== Records supplied

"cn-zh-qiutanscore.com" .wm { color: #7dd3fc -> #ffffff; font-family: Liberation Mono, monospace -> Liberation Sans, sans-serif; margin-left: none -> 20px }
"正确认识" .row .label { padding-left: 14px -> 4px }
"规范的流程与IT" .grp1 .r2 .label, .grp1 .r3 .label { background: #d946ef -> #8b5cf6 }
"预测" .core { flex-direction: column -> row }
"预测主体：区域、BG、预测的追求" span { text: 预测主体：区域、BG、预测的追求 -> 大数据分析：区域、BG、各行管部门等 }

====
== Records supplied

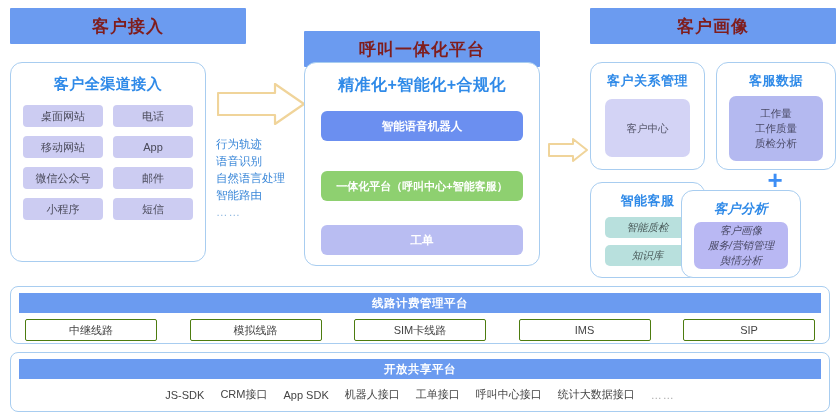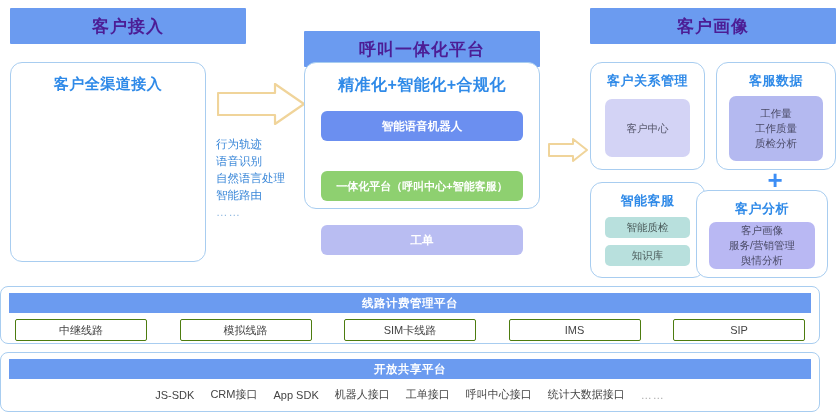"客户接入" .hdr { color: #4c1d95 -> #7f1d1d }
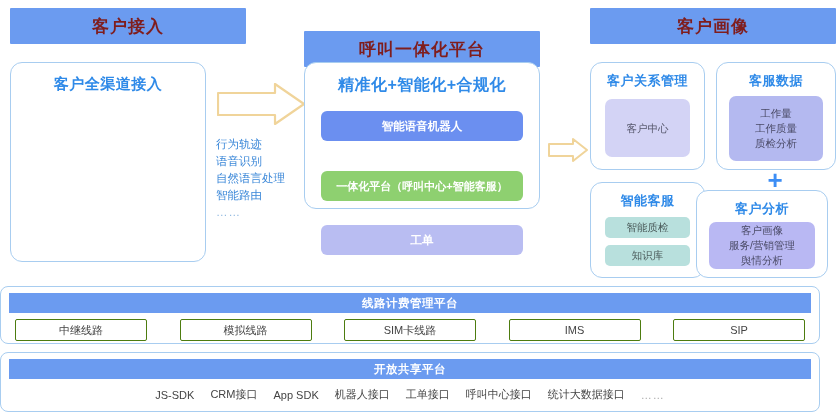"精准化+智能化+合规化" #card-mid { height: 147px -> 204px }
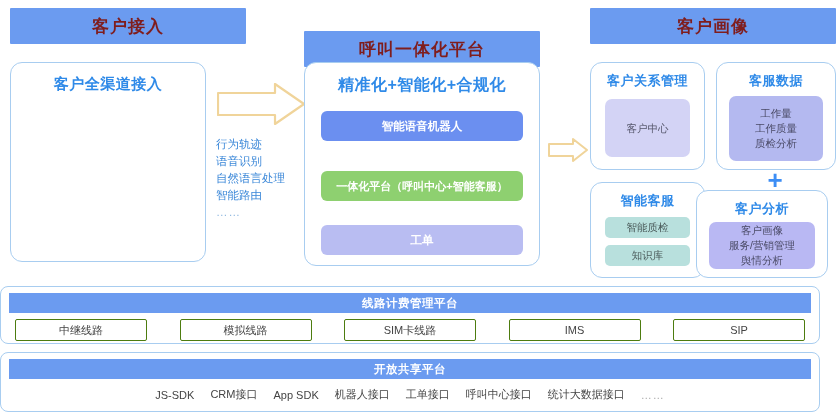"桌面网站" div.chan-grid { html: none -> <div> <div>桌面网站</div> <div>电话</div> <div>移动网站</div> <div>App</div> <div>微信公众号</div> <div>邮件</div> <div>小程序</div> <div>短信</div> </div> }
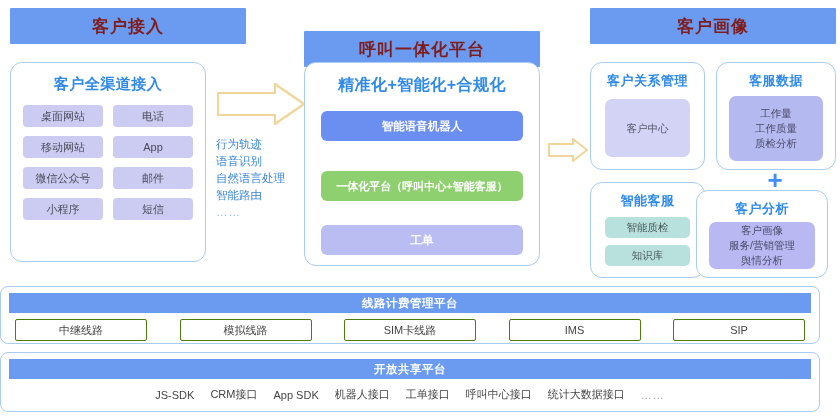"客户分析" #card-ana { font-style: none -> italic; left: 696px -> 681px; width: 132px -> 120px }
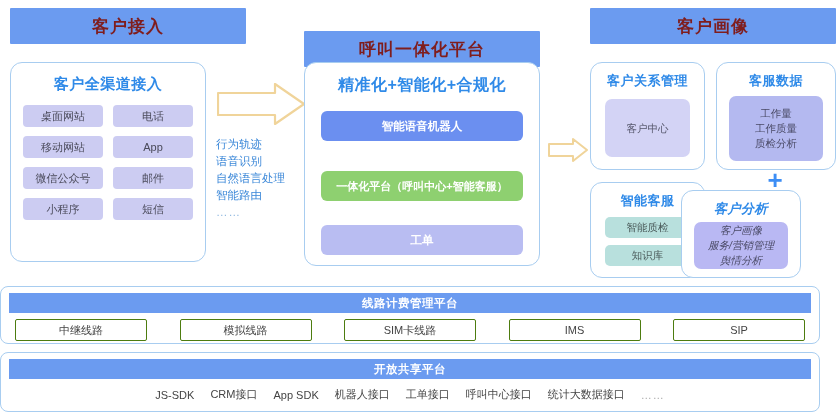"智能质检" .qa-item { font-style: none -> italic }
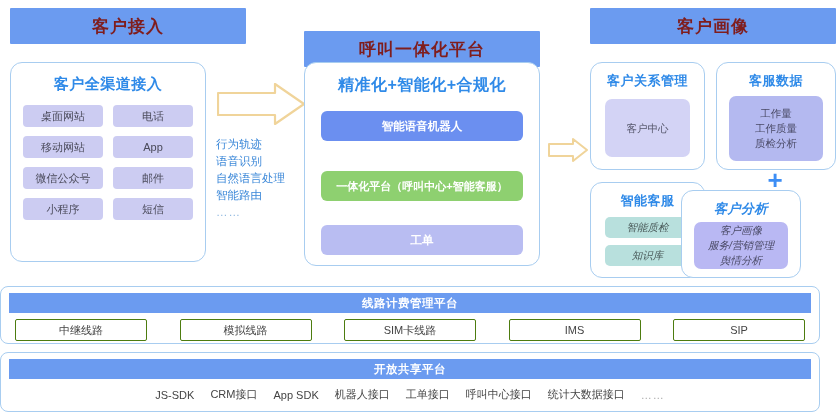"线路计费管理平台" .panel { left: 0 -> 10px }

====

Look back at the data above, then output exactly the lines from the line holding "html: none ->" up to and including the line holding "left: 0 -> 10px". Leave out the pictures.

"桌面网站" div.chan-grid { html: none -> <div> <div>桌面网站</div> <div>电话</div> <div>移动网站</div> <div>App</div> <div>微信公众号</div> <div>邮件</div> <div>小程序</div> <div>短信</div> </div> }
"客户分析" #card-ana { font-style: none -> italic; left: 696px -> 681px; width: 132px -> 120px }
"智能质检" .qa-item { font-style: none -> italic }
"线路计费管理平台" .panel { left: 0 -> 10px }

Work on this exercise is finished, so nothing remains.